[Change detection outputs]

══════════

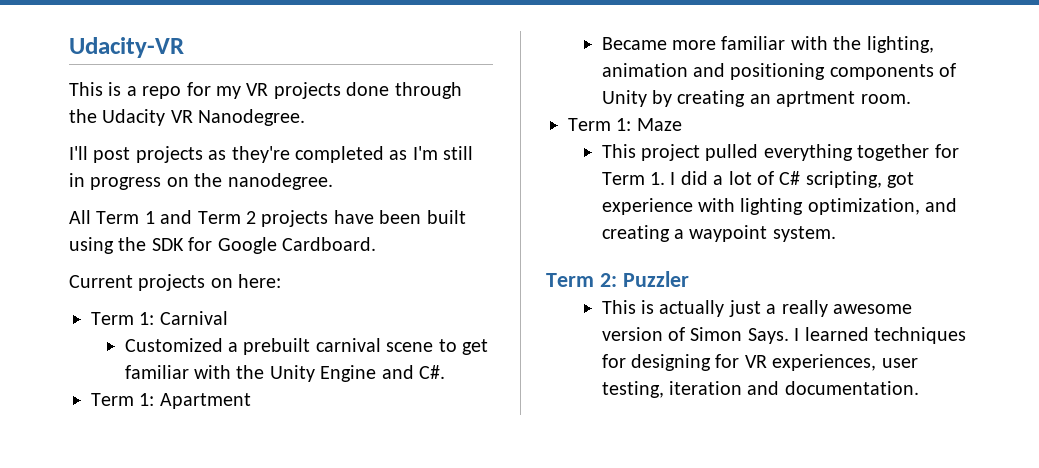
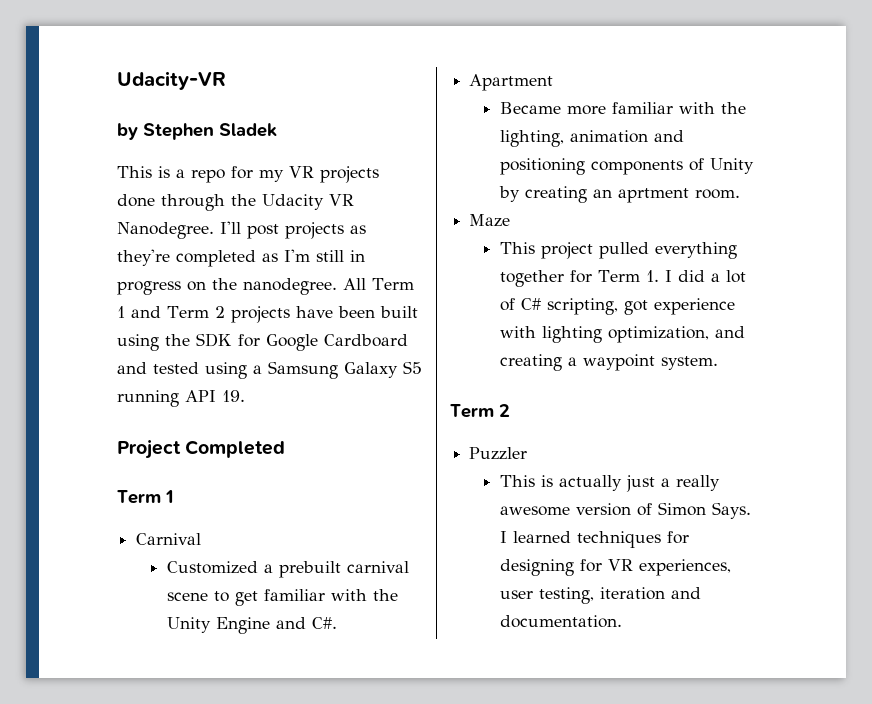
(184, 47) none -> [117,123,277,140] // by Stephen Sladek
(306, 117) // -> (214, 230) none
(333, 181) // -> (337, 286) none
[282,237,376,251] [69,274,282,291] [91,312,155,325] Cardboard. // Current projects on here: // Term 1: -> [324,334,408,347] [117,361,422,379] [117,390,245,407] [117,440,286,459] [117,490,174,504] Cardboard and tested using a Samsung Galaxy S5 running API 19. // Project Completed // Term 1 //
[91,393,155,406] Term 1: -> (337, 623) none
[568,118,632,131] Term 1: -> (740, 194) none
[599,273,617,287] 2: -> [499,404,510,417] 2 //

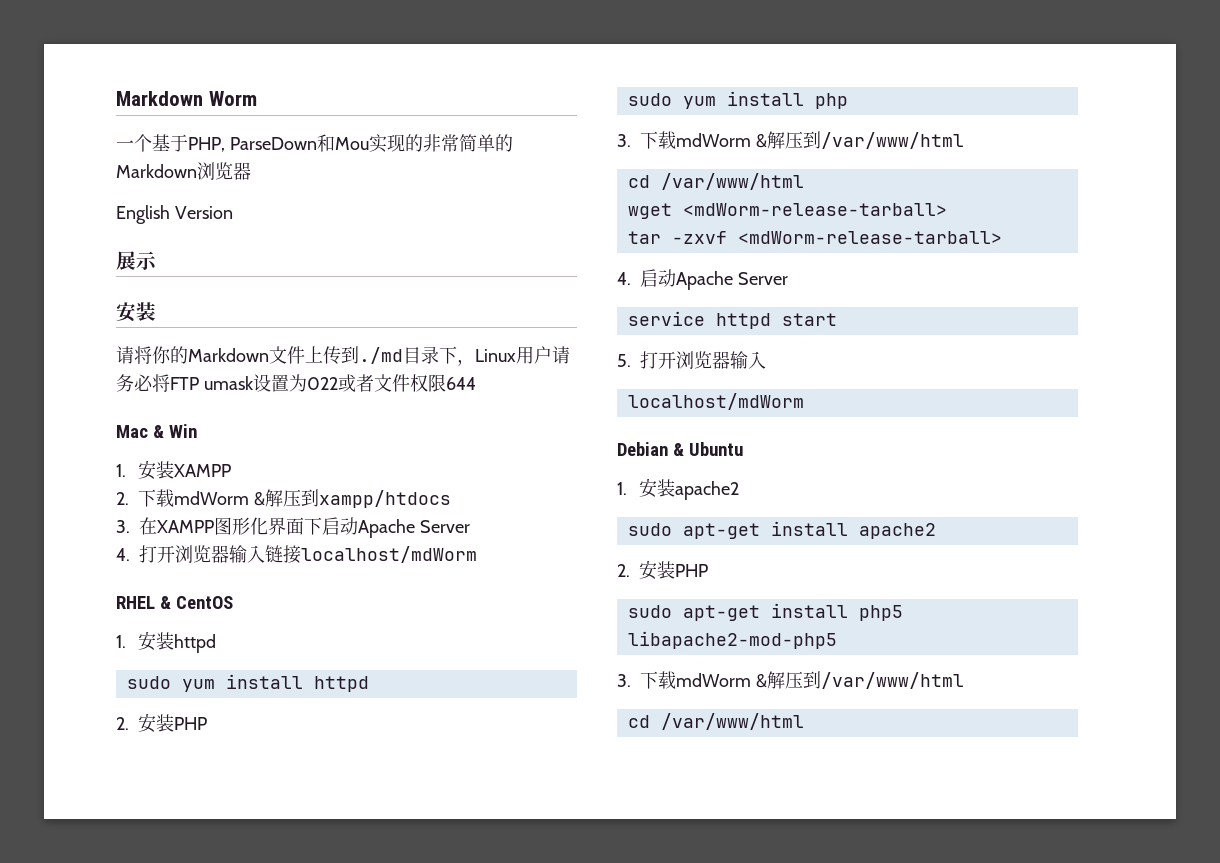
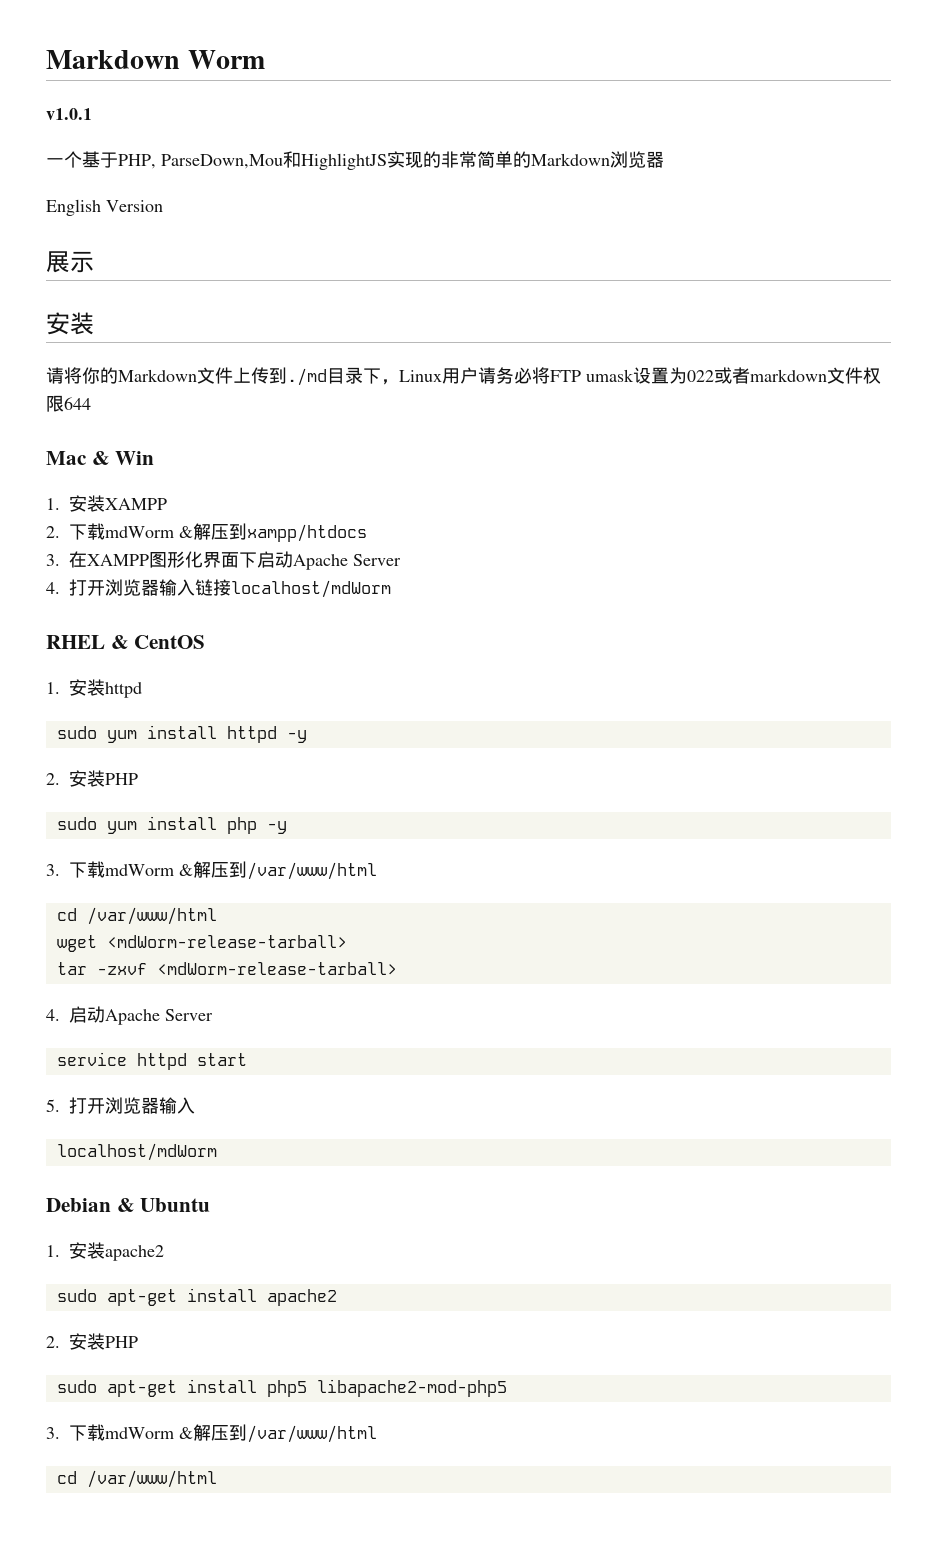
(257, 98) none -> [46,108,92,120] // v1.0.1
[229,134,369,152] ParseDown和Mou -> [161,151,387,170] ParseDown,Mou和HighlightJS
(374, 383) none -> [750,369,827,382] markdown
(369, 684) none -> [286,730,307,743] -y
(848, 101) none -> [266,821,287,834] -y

══════════

• [Goal of the exercise]: Begin at the line containing "[282,237,376,251] [69,274,282,291] [91,312,155,325]" and copy every line through the end of the data above exactly, omitting the pictures.

• [Answer below]:
[282,237,376,251] [69,274,282,291] [91,312,155,325] Cardboard. // Current projects on here: // Term 1: -> [324,334,408,347] [117,361,422,379] [117,390,245,407] [117,440,286,459] [117,490,174,504] Cardboard and tested using a Samsung Galaxy S5 running API 19. // Project Completed // Term 1 //
[91,393,155,406] Term 1: -> (337, 623) none
[568,118,632,131] Term 1: -> (740, 194) none
[599,273,617,287] 2: -> [499,404,510,417] 2 //

(257, 98) none -> [46,108,92,120] // v1.0.1
[229,134,369,152] ParseDown和Mou -> [161,151,387,170] ParseDown,Mou和HighlightJS
(374, 383) none -> [750,369,827,382] markdown
(369, 684) none -> [286,730,307,743] -y
(848, 101) none -> [266,821,287,834] -y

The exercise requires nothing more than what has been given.